### WHAT IS BEING ASKED
Pull every line with the word "force" out of the entries below.

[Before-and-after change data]
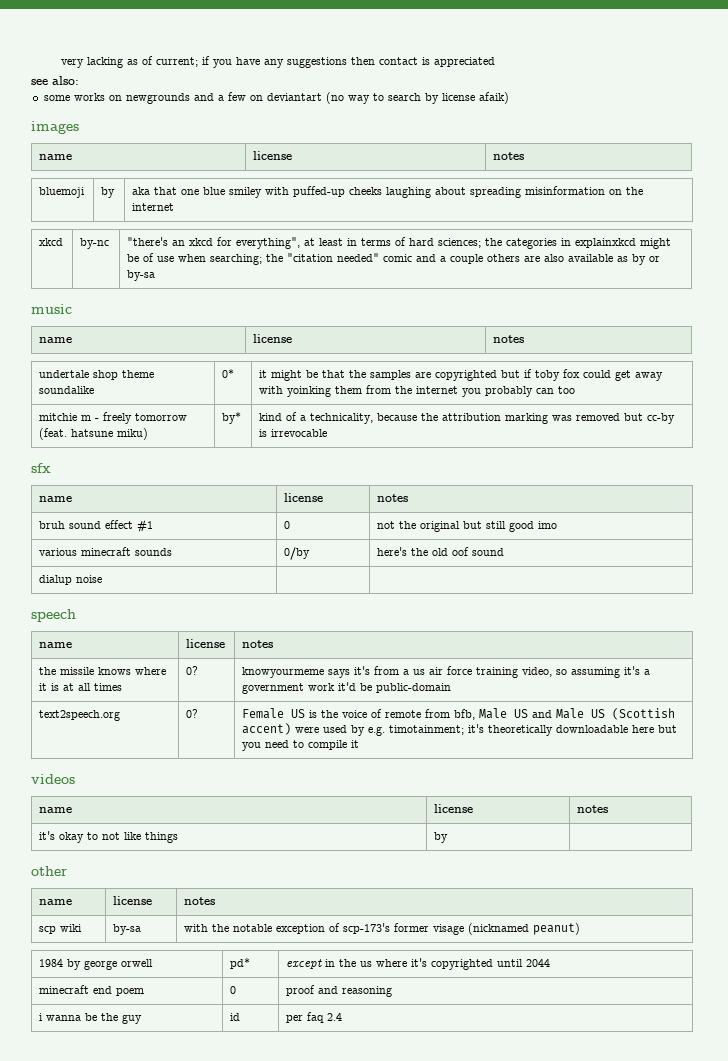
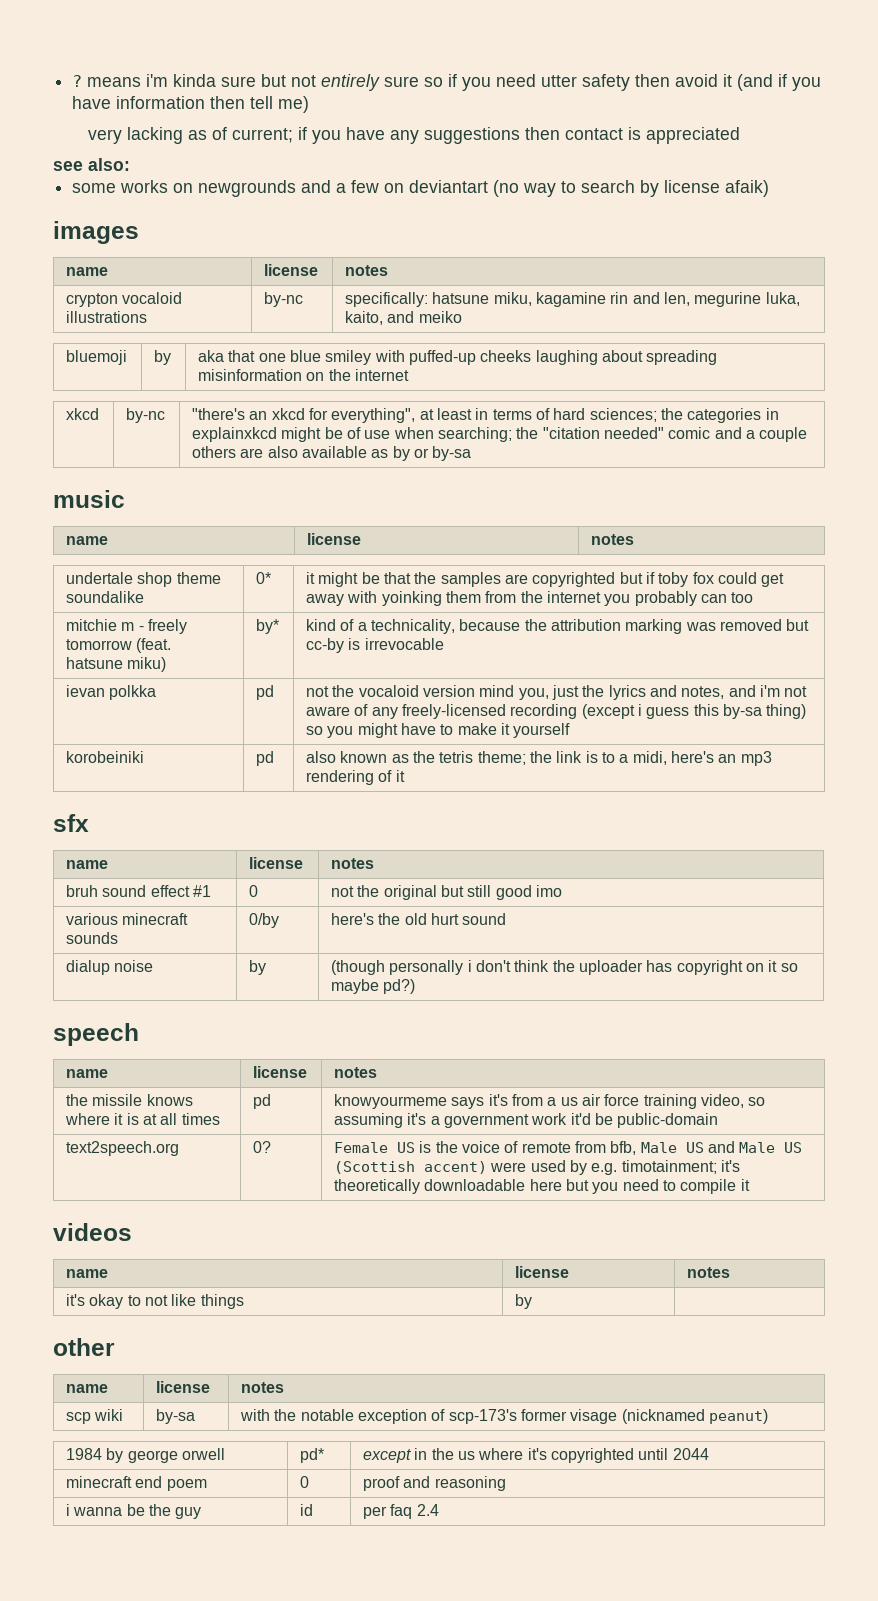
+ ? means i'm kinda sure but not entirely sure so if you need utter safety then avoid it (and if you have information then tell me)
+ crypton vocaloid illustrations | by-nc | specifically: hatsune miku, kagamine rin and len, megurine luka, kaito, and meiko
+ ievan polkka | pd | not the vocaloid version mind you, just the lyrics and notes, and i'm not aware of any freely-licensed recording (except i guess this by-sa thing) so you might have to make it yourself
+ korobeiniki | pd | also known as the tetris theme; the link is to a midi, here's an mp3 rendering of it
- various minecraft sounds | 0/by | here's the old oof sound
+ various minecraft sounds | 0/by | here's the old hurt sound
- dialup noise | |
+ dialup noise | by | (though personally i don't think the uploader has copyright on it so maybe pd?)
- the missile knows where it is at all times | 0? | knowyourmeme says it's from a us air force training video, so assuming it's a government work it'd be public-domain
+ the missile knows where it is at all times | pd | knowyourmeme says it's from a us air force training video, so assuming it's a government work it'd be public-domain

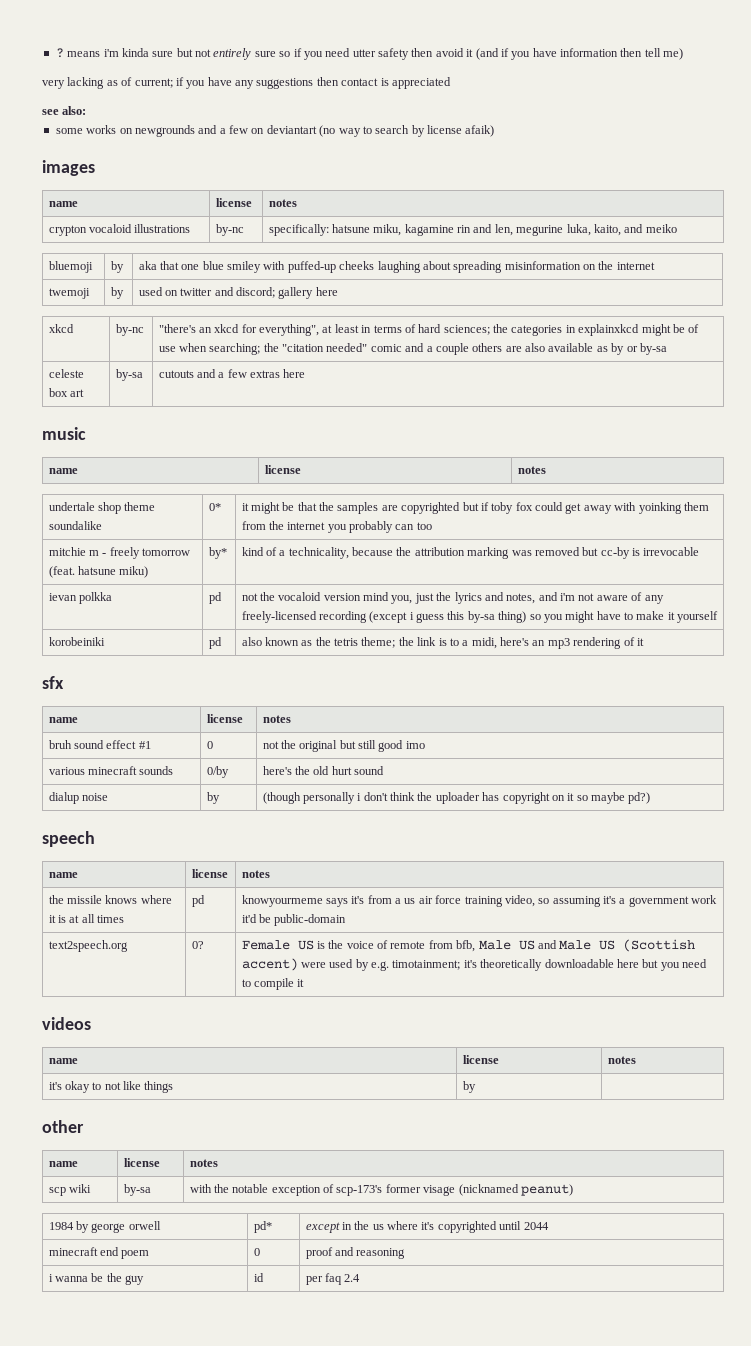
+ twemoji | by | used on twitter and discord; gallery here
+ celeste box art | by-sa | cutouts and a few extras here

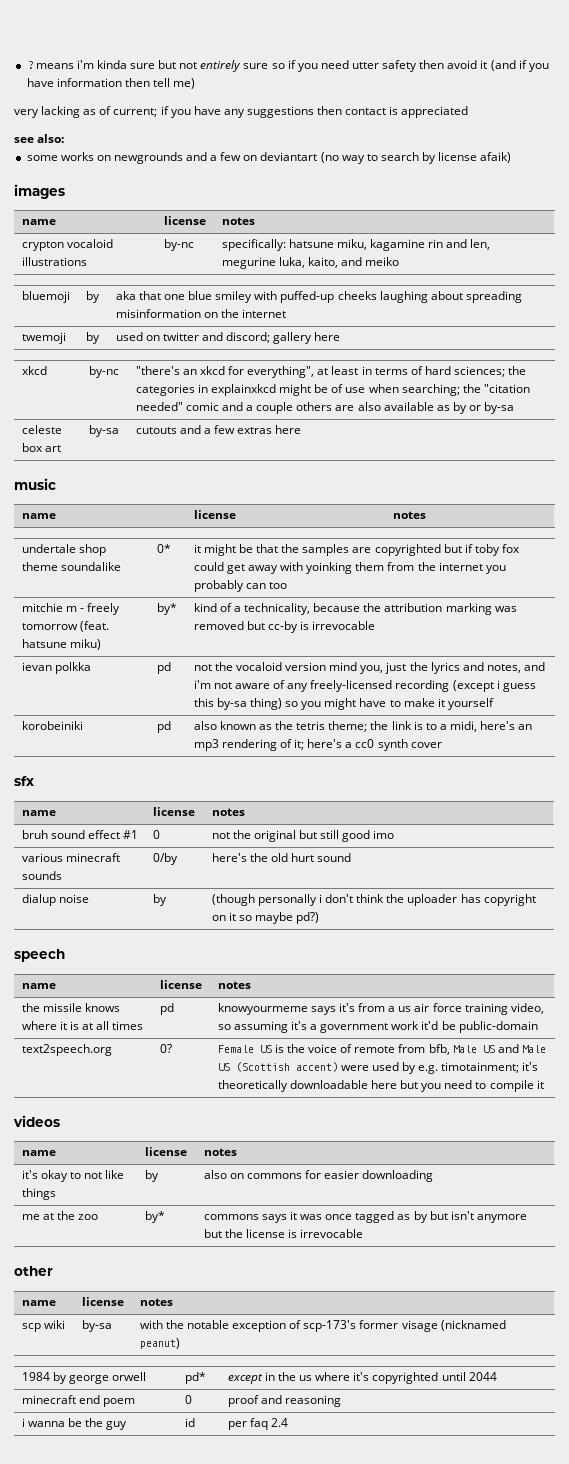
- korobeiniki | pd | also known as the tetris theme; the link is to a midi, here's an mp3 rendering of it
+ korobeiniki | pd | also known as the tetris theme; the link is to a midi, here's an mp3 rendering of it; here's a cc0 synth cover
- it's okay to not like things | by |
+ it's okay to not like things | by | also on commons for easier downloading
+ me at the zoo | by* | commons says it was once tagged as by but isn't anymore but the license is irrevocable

### RESULT
- the missile knows where it is at all times | 0? | knowyourmeme says it's from a us air force training video, so assuming it's a government work it'd be public-domain
+ the missile knows where it is at all times | pd | knowyourmeme says it's from a us air force training video, so assuming it's a government work it'd be public-domain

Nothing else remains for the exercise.